Write out every entry exactly as it appears, omitting the pictures.

---------- Data to examine ----------

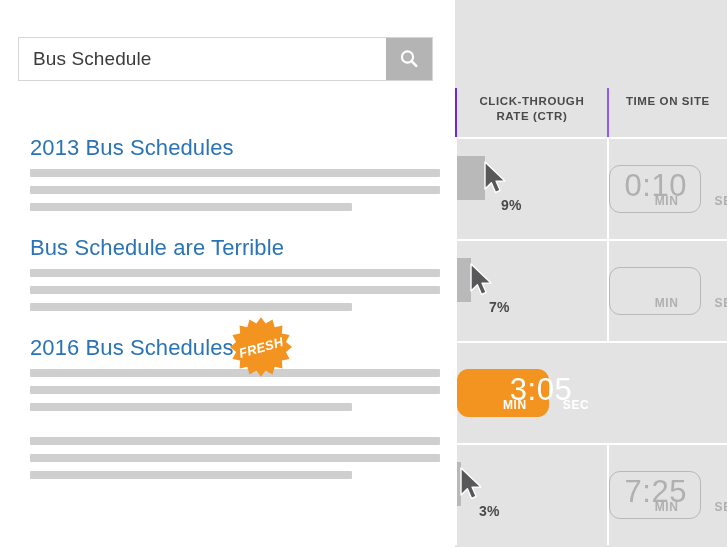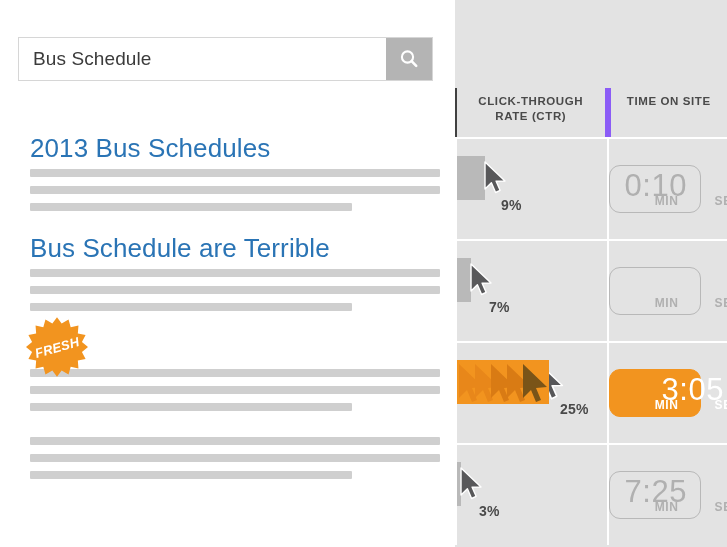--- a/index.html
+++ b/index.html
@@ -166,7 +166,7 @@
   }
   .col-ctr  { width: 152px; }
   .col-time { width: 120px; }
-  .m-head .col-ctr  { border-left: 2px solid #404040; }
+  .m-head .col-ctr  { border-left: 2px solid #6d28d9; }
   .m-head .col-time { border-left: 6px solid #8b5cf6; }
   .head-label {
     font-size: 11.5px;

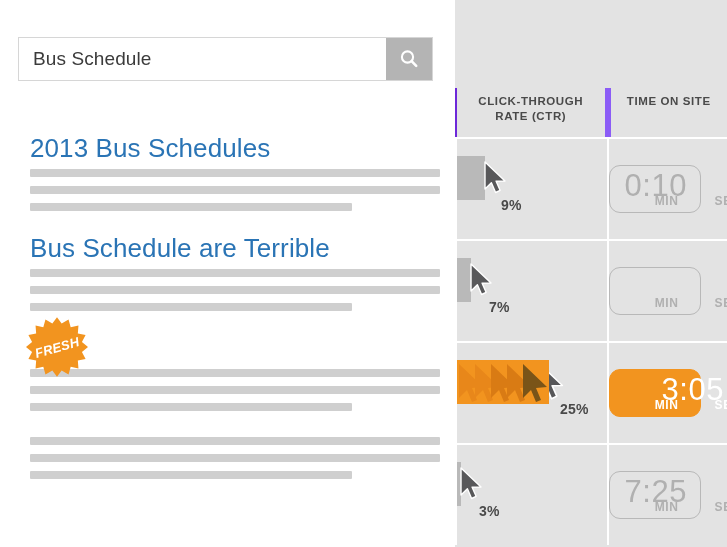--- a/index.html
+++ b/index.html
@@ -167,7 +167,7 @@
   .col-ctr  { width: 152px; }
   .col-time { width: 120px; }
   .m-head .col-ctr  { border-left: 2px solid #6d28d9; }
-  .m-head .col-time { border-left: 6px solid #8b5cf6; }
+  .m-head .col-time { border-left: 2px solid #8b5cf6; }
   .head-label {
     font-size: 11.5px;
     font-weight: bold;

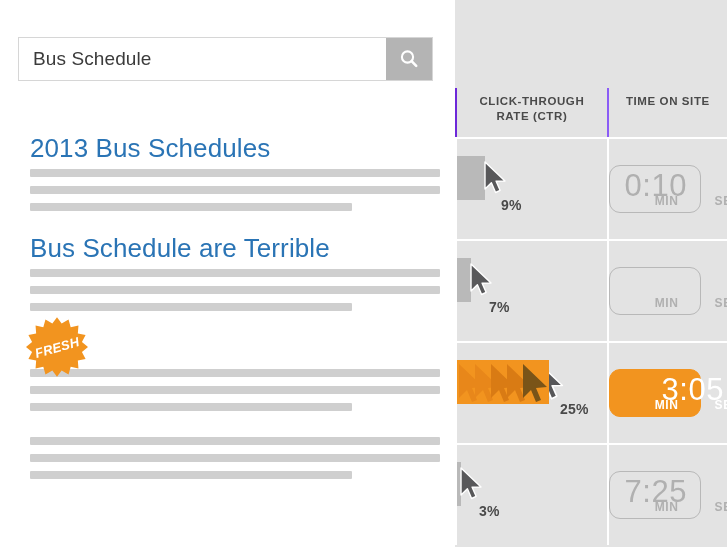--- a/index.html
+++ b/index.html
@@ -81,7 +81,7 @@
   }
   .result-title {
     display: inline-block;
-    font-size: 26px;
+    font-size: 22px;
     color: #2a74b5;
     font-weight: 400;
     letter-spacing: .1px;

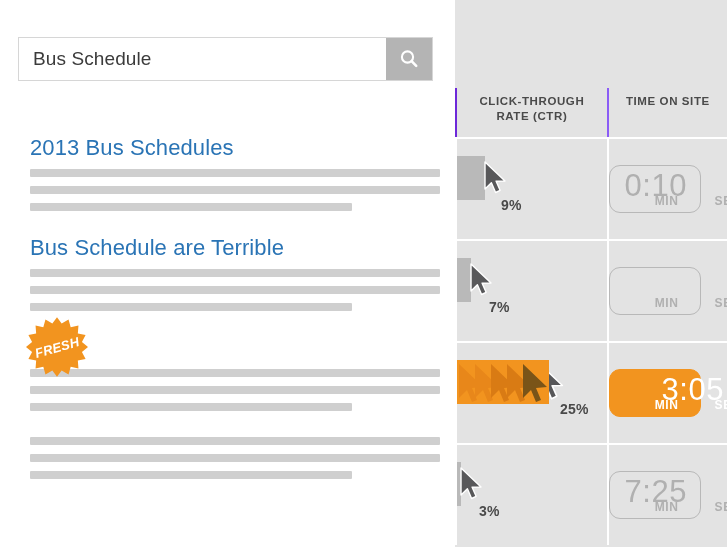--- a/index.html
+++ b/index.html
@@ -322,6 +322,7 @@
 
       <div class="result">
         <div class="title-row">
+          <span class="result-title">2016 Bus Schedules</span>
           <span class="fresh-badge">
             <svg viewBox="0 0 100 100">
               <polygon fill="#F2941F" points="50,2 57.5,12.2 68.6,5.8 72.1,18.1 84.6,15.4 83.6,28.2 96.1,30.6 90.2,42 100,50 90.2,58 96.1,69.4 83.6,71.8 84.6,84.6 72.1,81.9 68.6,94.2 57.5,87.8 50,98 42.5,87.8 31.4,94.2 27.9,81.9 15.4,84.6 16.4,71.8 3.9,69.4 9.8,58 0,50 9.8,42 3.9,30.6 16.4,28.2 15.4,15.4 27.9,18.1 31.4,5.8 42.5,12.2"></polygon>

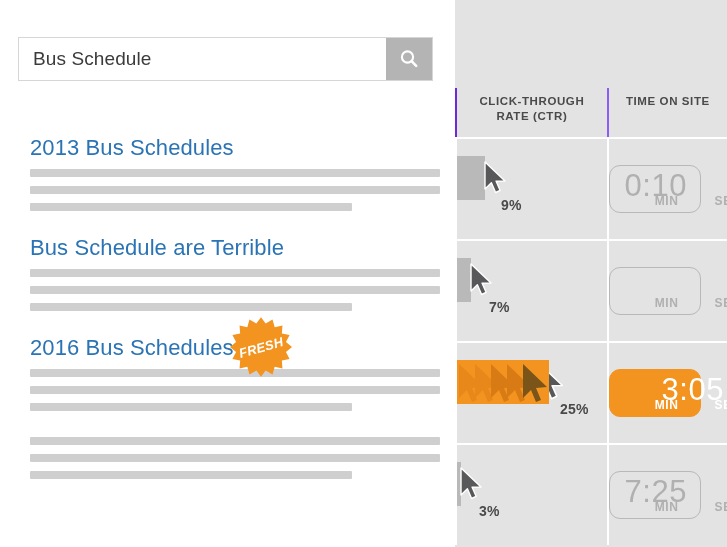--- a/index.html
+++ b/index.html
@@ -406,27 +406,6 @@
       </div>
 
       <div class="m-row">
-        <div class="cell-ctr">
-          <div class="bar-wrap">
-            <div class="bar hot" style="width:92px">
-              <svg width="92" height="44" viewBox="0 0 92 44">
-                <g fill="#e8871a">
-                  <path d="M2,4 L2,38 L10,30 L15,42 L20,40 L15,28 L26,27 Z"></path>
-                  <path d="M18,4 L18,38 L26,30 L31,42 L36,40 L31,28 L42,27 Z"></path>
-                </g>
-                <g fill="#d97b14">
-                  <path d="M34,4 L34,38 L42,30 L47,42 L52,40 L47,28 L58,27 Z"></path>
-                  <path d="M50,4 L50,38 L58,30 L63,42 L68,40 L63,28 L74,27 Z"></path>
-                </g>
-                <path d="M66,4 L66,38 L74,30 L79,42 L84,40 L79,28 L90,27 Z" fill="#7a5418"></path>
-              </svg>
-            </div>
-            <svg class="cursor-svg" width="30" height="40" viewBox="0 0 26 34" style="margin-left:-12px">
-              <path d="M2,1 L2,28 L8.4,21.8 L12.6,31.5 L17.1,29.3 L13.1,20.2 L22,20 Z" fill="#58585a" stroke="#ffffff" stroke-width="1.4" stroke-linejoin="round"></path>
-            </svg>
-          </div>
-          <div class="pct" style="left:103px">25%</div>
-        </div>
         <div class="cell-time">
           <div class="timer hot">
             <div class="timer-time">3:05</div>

----------

▶ Answer area:
--- a/index.html
+++ b/index.html
@@ -166,7 +166,7 @@
   }
   .col-ctr  { width: 152px; }
   .col-time { width: 120px; }
-  .m-head .col-ctr  { border-left: 2px solid #404040; }
+  .m-head .col-ctr  { border-left: 2px solid #6d28d9; }
   .m-head .col-time { border-left: 6px solid #8b5cf6; }
   .head-label {
     font-size: 11.5px;

--- a/index.html
+++ b/index.html
@@ -167,7 +167,7 @@
   .col-ctr  { width: 152px; }
   .col-time { width: 120px; }
   .m-head .col-ctr  { border-left: 2px solid #6d28d9; }
-  .m-head .col-time { border-left: 6px solid #8b5cf6; }
+  .m-head .col-time { border-left: 2px solid #8b5cf6; }
   .head-label {
     font-size: 11.5px;
     font-weight: bold;

--- a/index.html
+++ b/index.html
@@ -81,7 +81,7 @@
   }
   .result-title {
     display: inline-block;
-    font-size: 26px;
+    font-size: 22px;
     color: #2a74b5;
     font-weight: 400;
     letter-spacing: .1px;

--- a/index.html
+++ b/index.html
@@ -322,6 +322,7 @@
 
       <div class="result">
         <div class="title-row">
+          <span class="result-title">2016 Bus Schedules</span>
           <span class="fresh-badge">
             <svg viewBox="0 0 100 100">
               <polygon fill="#F2941F" points="50,2 57.5,12.2 68.6,5.8 72.1,18.1 84.6,15.4 83.6,28.2 96.1,30.6 90.2,42 100,50 90.2,58 96.1,69.4 83.6,71.8 84.6,84.6 72.1,81.9 68.6,94.2 57.5,87.8 50,98 42.5,87.8 31.4,94.2 27.9,81.9 15.4,84.6 16.4,71.8 3.9,69.4 9.8,58 0,50 9.8,42 3.9,30.6 16.4,28.2 15.4,15.4 27.9,18.1 31.4,5.8 42.5,12.2"></polygon>

--- a/index.html
+++ b/index.html
@@ -406,27 +406,6 @@
       </div>
 
       <div class="m-row">
-        <div class="cell-ctr">
-          <div class="bar-wrap">
-            <div class="bar hot" style="width:92px">
-              <svg width="92" height="44" viewBox="0 0 92 44">
-                <g fill="#e8871a">
-                  <path d="M2,4 L2,38 L10,30 L15,42 L20,40 L15,28 L26,27 Z"></path>
-                  <path d="M18,4 L18,38 L26,30 L31,42 L36,40 L31,28 L42,27 Z"></path>
-                </g>
-                <g fill="#d97b14">
-                  <path d="M34,4 L34,38 L42,30 L47,42 L52,40 L47,28 L58,27 Z"></path>
-                  <path d="M50,4 L50,38 L58,30 L63,42 L68,40 L63,28 L74,27 Z"></path>
-                </g>
-                <path d="M66,4 L66,38 L74,30 L79,42 L84,40 L79,28 L90,27 Z" fill="#7a5418"></path>
-              </svg>
-            </div>
-            <svg class="cursor-svg" width="30" height="40" viewBox="0 0 26 34" style="margin-left:-12px">
-              <path d="M2,1 L2,28 L8.4,21.8 L12.6,31.5 L17.1,29.3 L13.1,20.2 L22,20 Z" fill="#58585a" stroke="#ffffff" stroke-width="1.4" stroke-linejoin="round"></path>
-            </svg>
-          </div>
-          <div class="pct" style="left:103px">25%</div>
-        </div>
         <div class="cell-time">
           <div class="timer hot">
             <div class="timer-time">3:05</div>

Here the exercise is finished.